Supplied data -
·····

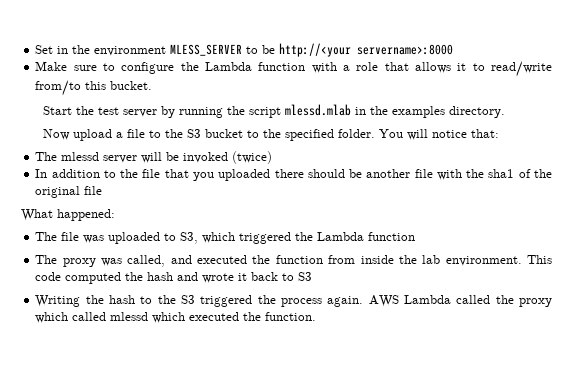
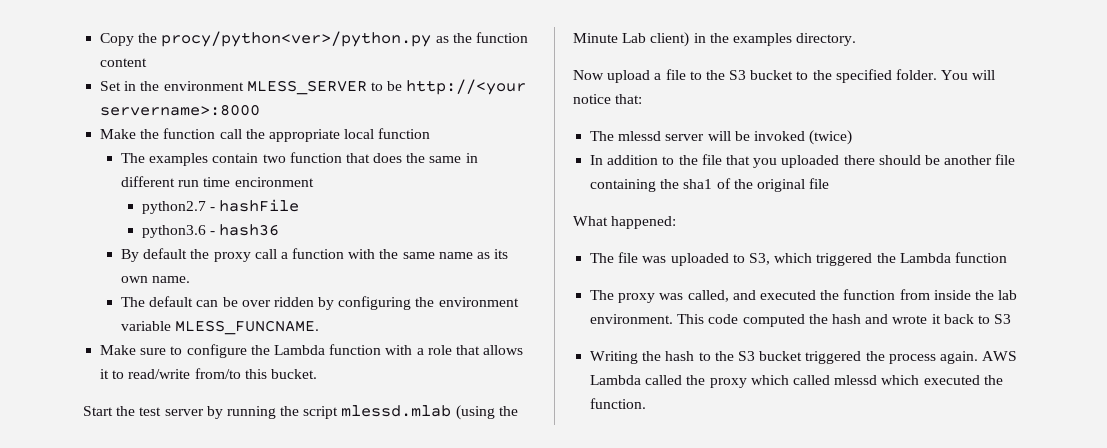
+ Copy the procy/python<ver>/python.py as the function content
+ Make the function call the appropriate local function
+ The examples contain two function that does the same in different run time encironment
+ python2.7 - hashFile
+ python3.6 - hash36
+ By default the proxy call a function with the same name as its own name.
+ The default can be over ridden by configuring the environment variable MLESS_FUNCNAME.
- Start the test server by running the script mlessd.mlab in the examples directory.
+ Start the test server by running the script mlessd.mlab (using the Minute Lab client) in the examples directory.
- In addition to the file that you uploaded there should be another file with the sha1 of the original file
+ In addition to the file that you uploaded there should be another file containing the sha1 of the original file
- Writing the hash to the S3 triggered the process again.
+ Writing the hash to the S3 bucket triggered the process again.

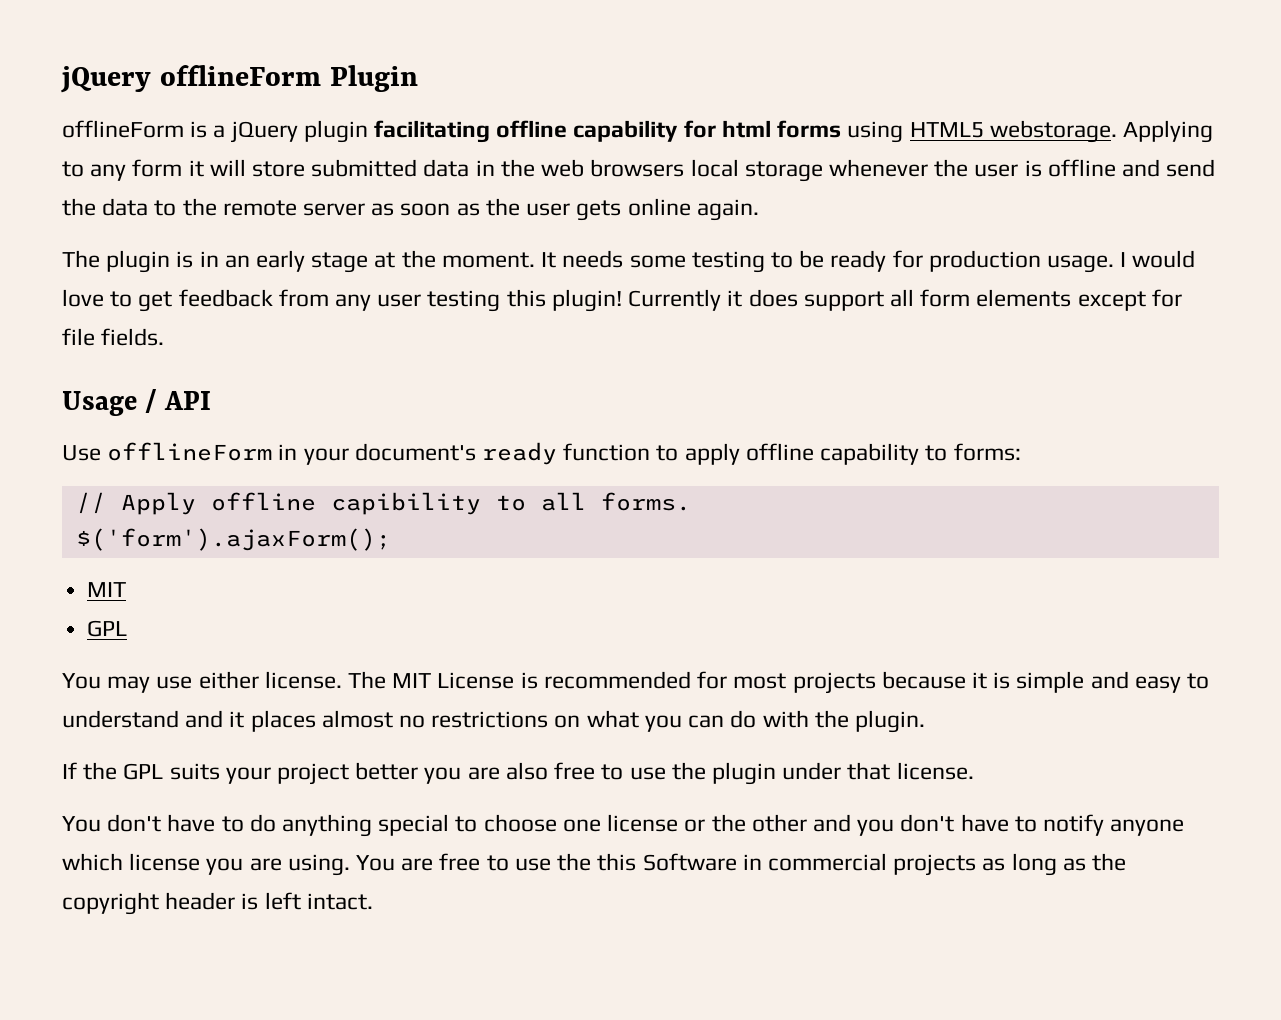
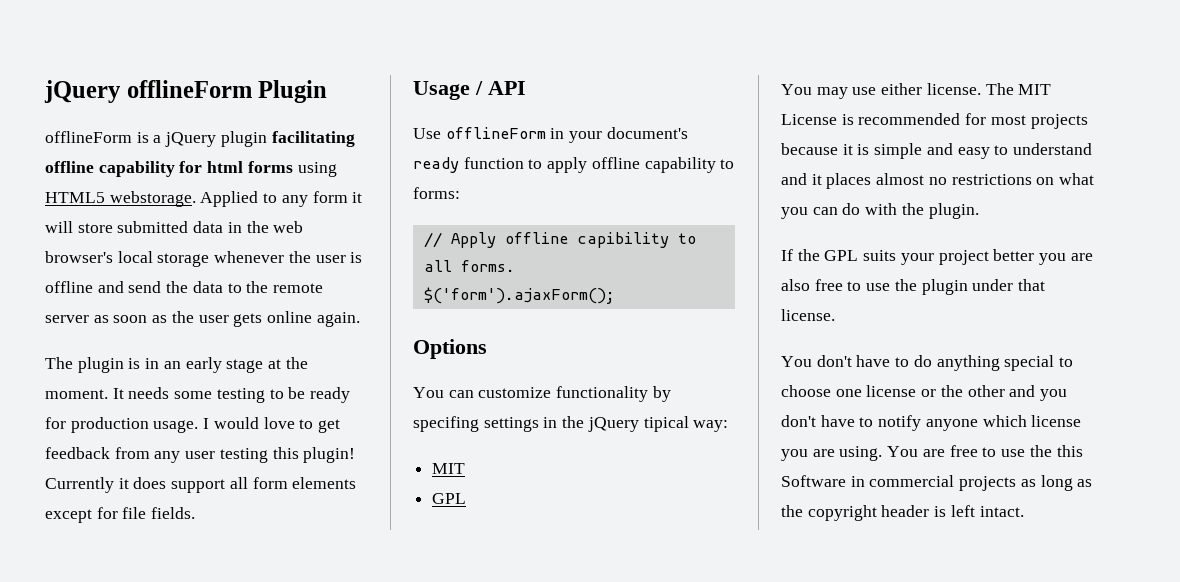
- Applying to any form it will store submitted data in the web browsers local storage whenever the user is offline and send the data to the remote server as soon as the user gets online again.
+ Applied to any form it will store submitted data in the web browser's local storage whenever the user is offline and send the data to the remote server as soon as the user gets online again.
+ Options
+ You can customize functionality by specifing settings in the jQuery tipical way:

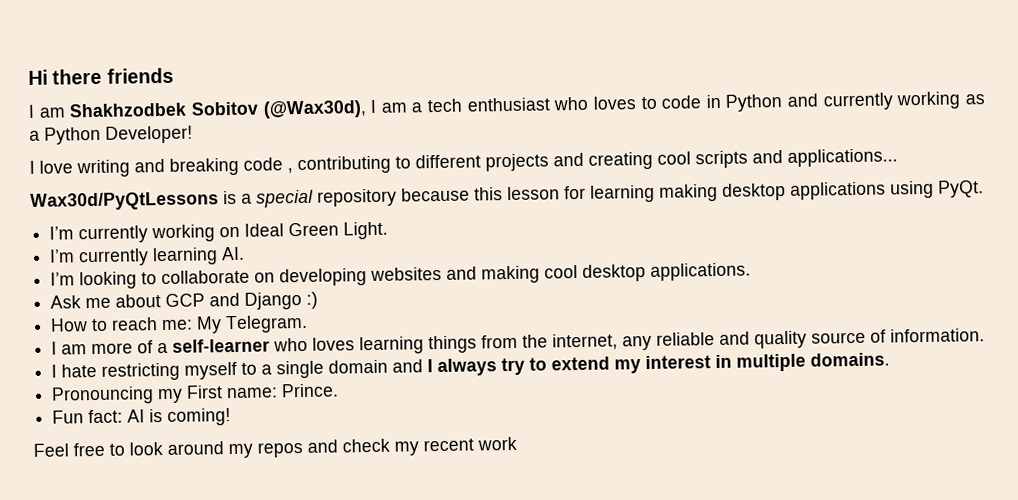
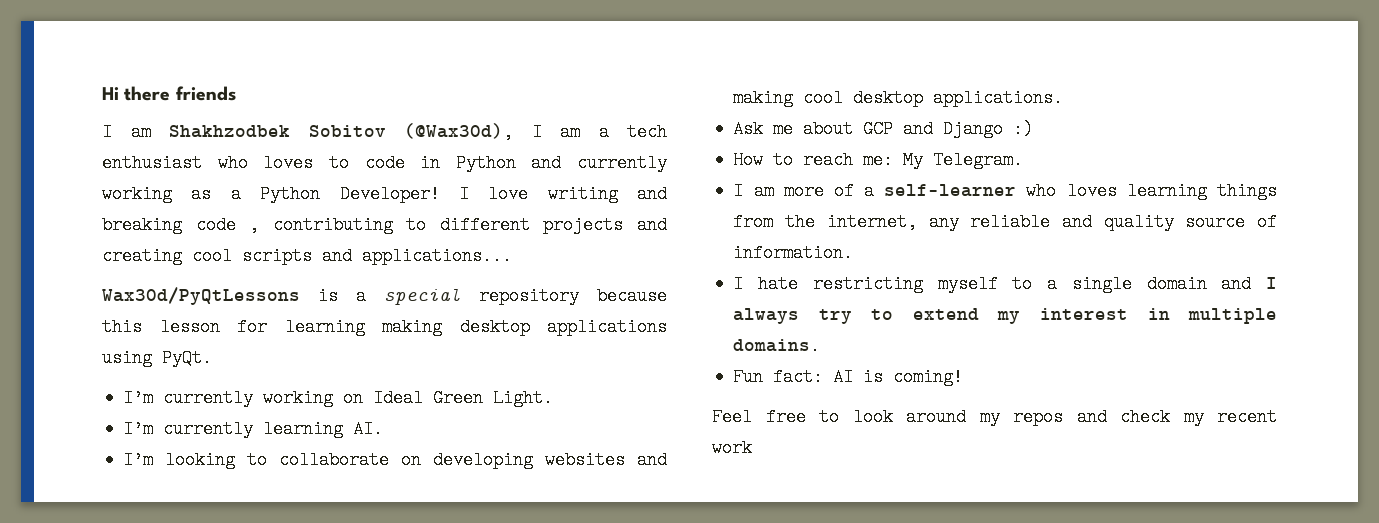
- I am Shakhzodbek Sobitov (@Wax30d), I am a tech enthusiast who loves to code in Python and currently working as a Python Developer!
- I love writing and breaking code , contributing to different projects and creating cool scripts and applications...
+ I am Shakhzodbek Sobitov (@Wax30d), I am a tech enthusiast who loves to code in Python and currently working as a Python Developer! I love writing and breaking code , contributing to different projects and creating cool scripts and applications...
- Pronouncing my First name: Prince.

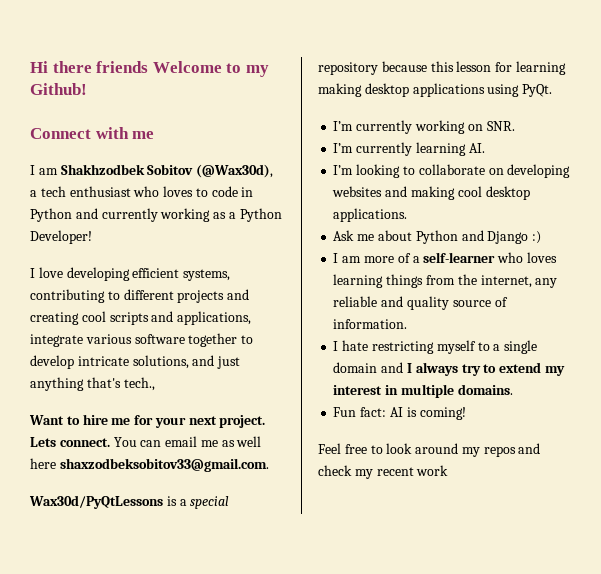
- Hi there friends
+ Hi there friends Welcome to my Github!
+ Connect with me
- I am Shakhzodbek Sobitov (@Wax30d), I am a tech enthusiast who loves to code in Python and currently working as a Python Developer! I love writing and breaking code , contributing to different projects and creating cool scripts and applications...
+ I am Shakhzodbek Sobitov (@Wax30d), a tech enthusiast who loves to code in Python and currently working as a Python Developer!
+ I love developing efficient systems, contributing to different projects and creating cool scripts and applications, integrate various software together to develop intricate solutions, and just anything that's tech.,
+ Want to hire me for your next project. Lets connect. You can email me as well here shaxzodbeksobitov33@gmail.com.
- I’m currently working on Ideal Green Light.
+ I’m currently working on SNR.
- Ask me about GCP and Django :)
+ Ask me about Python and Django :)
- How to reach me: My Telegram.

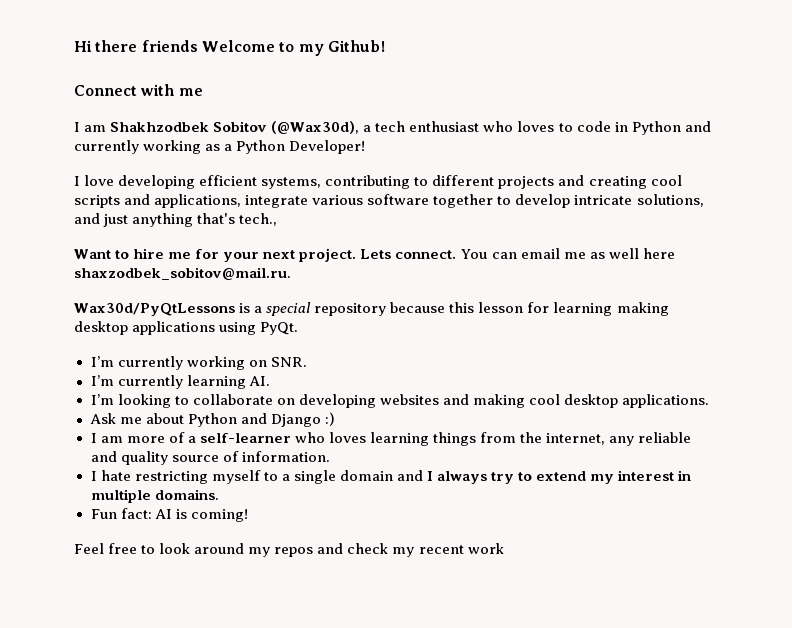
- You can email me as well here shaxzodbeksobitov33@gmail.com.
+ You can email me as well here shaxzodbek_sobitov@mail.ru.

·····

Instructions for the task - The answer must be a single number: the count of lines above that contain "uploaded".

Response - 2